[Ocfs2-commits] mfasheh commits r2911 - branches/ocfs2-1.2/fs/ocfs2
svn-commits@oss.oracle.com
svn-commits at oss.oracle.com
Wed Apr 26 17:22:30 CDT 2006
Author: mfasheh
Signed-off-by: zab
Date: 2006-04-26 17:22:29 -0500 (Wed, 26 Apr 2006)
New Revision: 2911
Modified:
branches/ocfs2-1.2/fs/ocfs2/aio.c
branches/ocfs2-1.2/fs/ocfs2/aops.c
branches/ocfs2-1.2/fs/ocfs2/dlmglue.c
branches/ocfs2-1.2/fs/ocfs2/file.c
branches/ocfs2-1.2/fs/ocfs2/mmap.c
branches/ocfs2-1.2/fs/ocfs2/mmap.h
Log:
We need to take a data lock around extends to protect the pages that
ocfs2_zero_extend is going to be pulling into the page cache.
Signed-off-by: zab
Modified: branches/ocfs2-1.2/fs/ocfs2/aio.c
===================================================================
--- branches/ocfs2-1.2/fs/ocfs2/aio.c 2006-04-26 21:19:41 UTC (rev 2910)

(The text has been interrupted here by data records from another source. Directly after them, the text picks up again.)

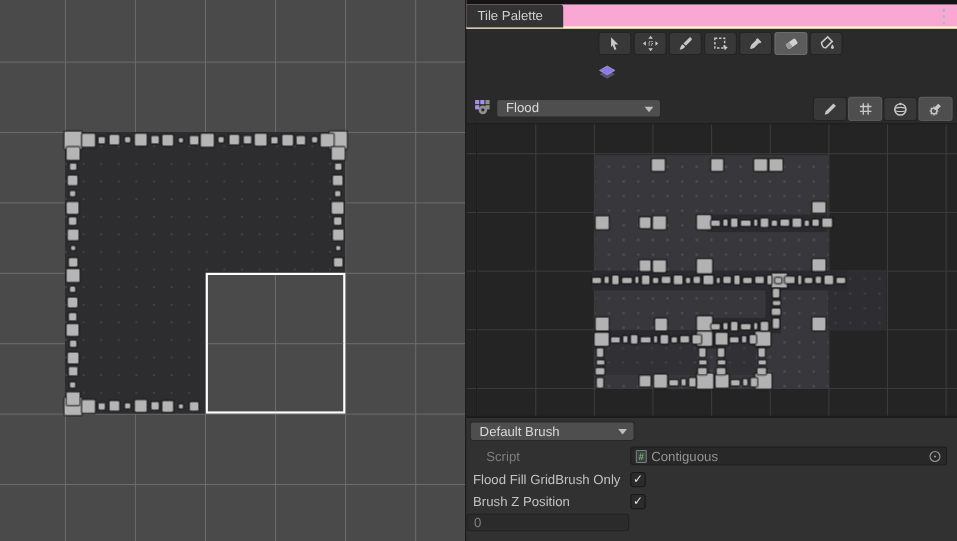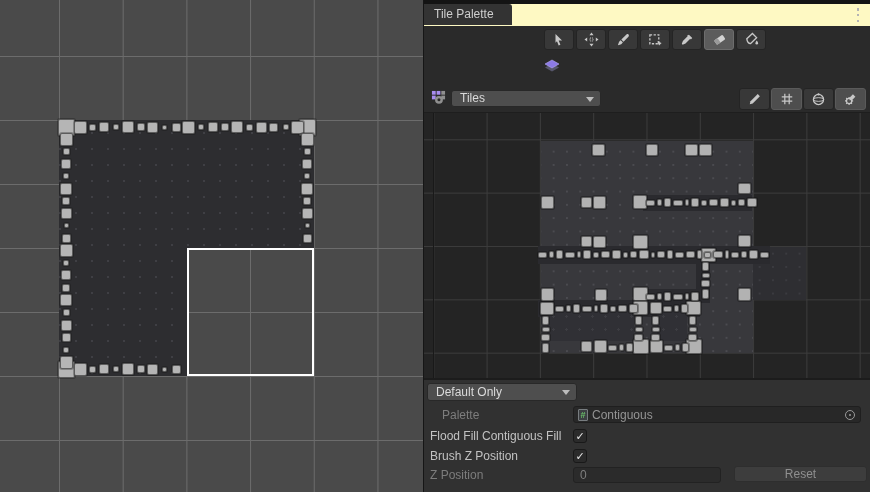"Tile Palette" .tabbar { background: #fef9c3 -> #f9a8d4; border-bottom: 5px solid #fef9c3 -> 2px solid #fef9c3 }
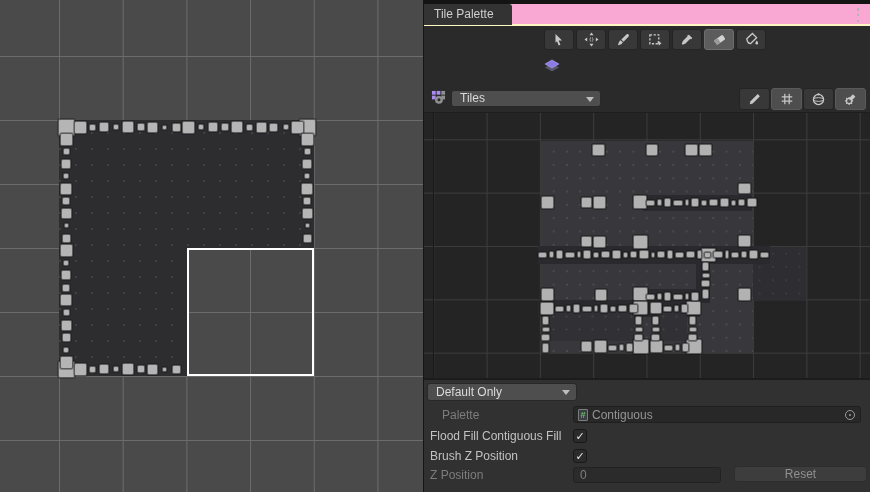"Tiles" span { text: Tiles -> Flood }
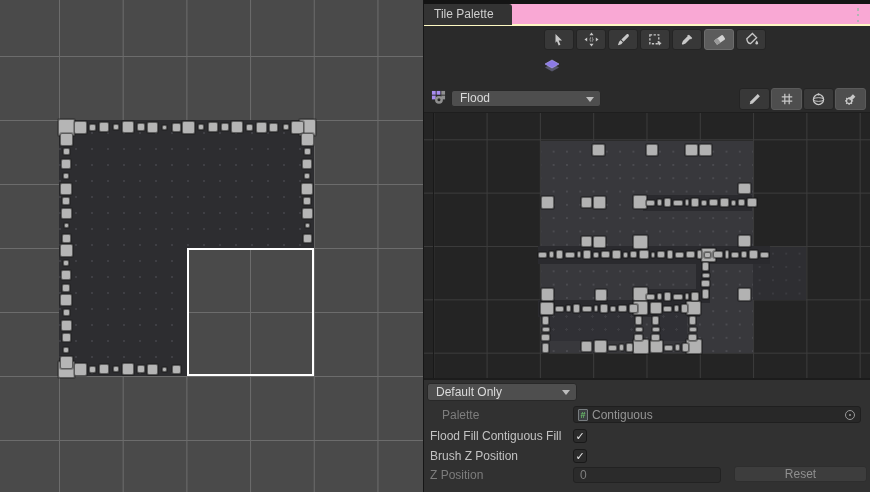"Default Only" span { text: Only -> Brush }
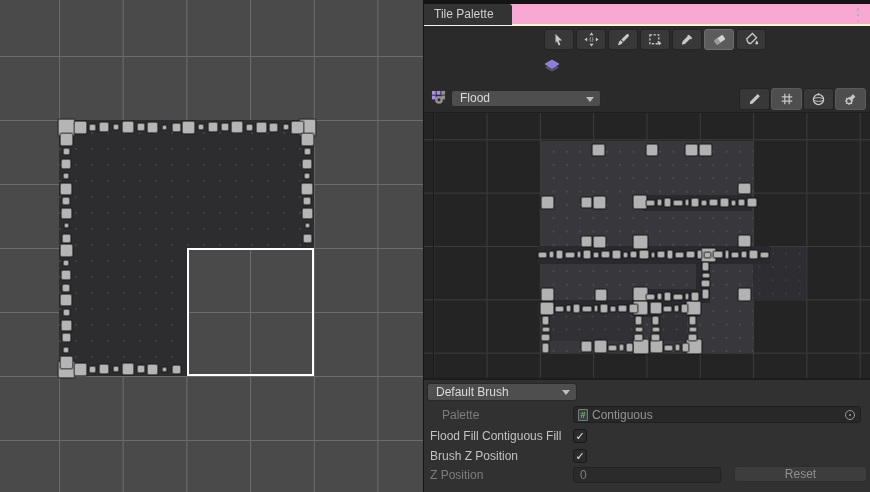"Palette" span.lbl { text: Palette -> Script }
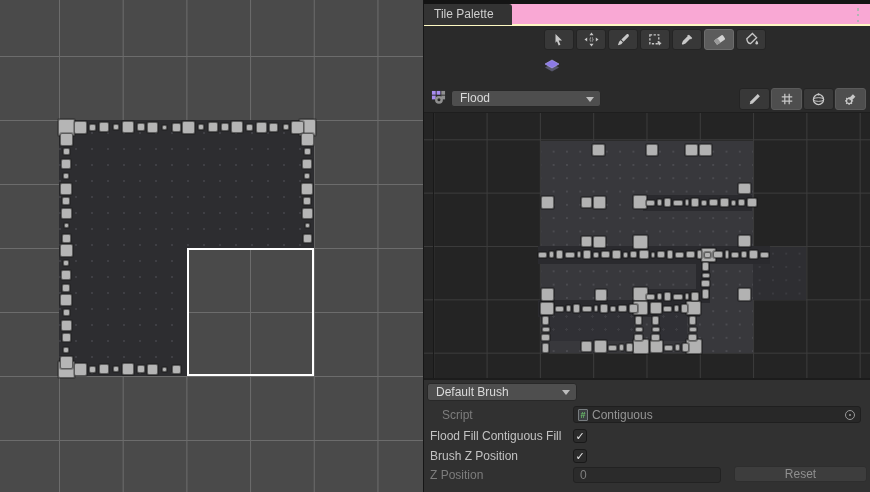"Flood Fill Contiguous Fill" span.lbl { text: Contiguous Fill -> GridBrush Only }
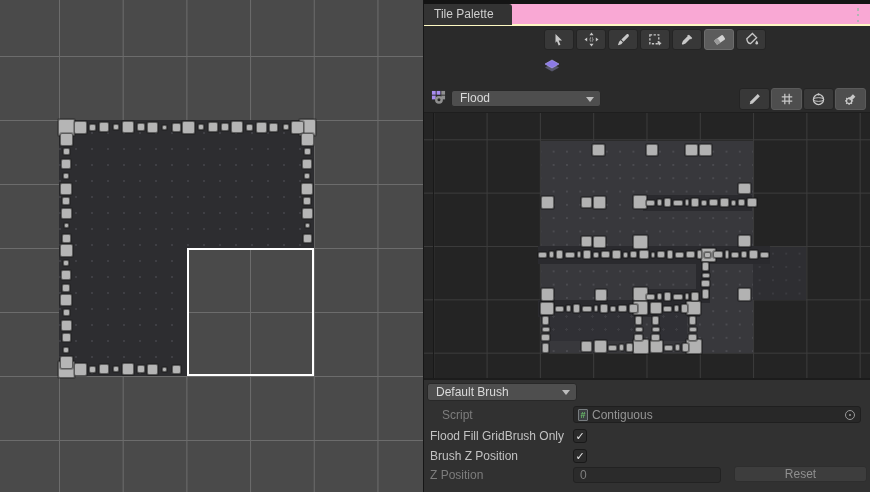"Z Position" span.lbl { html: <span>Z Position</span> -> none }
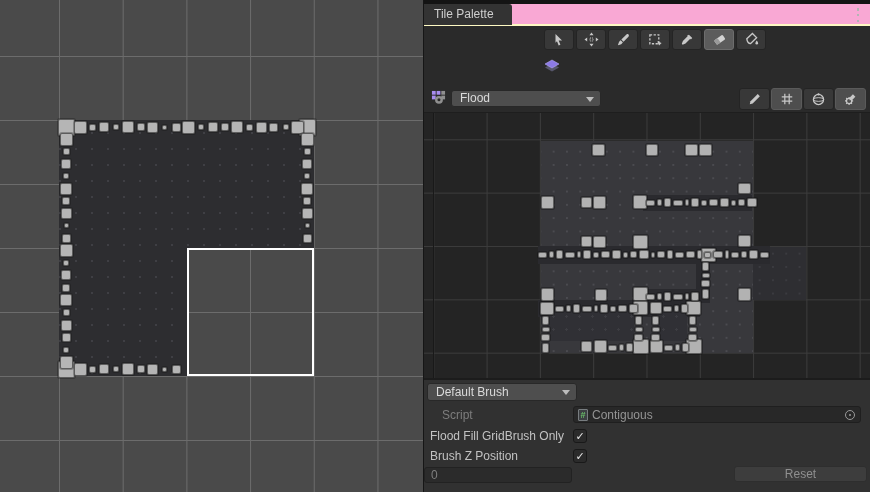"Reset" span.resetbtn { html: <span>Reset</span> -> none }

+++ branches/ocfs2-1.2/fs/ocfs2/aio.c 2006-04-26 22:22:29 UTC (rev 2911)
@@ -258,7 +258,7 @@
okp->kp_ctxt.b_cb = ocfs2_aio_kick;
okp->kp_ctxt.b_cb_data = (unsigned long)iocb;
- target_binode->ba_lock_data = filp->f_flags & O_DIRECT ? 0 : 1;
+ target_binode->ba_lock_data_level = 0;
}
/* this might return EIOCBRETRY and we'll come back again to
@@ -334,6 +334,11 @@
&iocb->ki_pos,
&okp->kp_info,
&okp->kp_ctxt);
+ /*
+ * XXX this looks totally broken.. what if _maybe_extend
+ * returns EIOCBRETRY? it'll never be called again and the
+ * op will simply proceed without locking?
+ */
okp->kp_have_write_locks = 1;
if (okp->kp_info.wl_extended) {
/*
Modified: branches/ocfs2-1.2/fs/ocfs2/aops.c
===================================================================
--- branches/ocfs2-1.2/fs/ocfs2/aops.c 2006-04-26 21:19:41 UTC (rev 2910)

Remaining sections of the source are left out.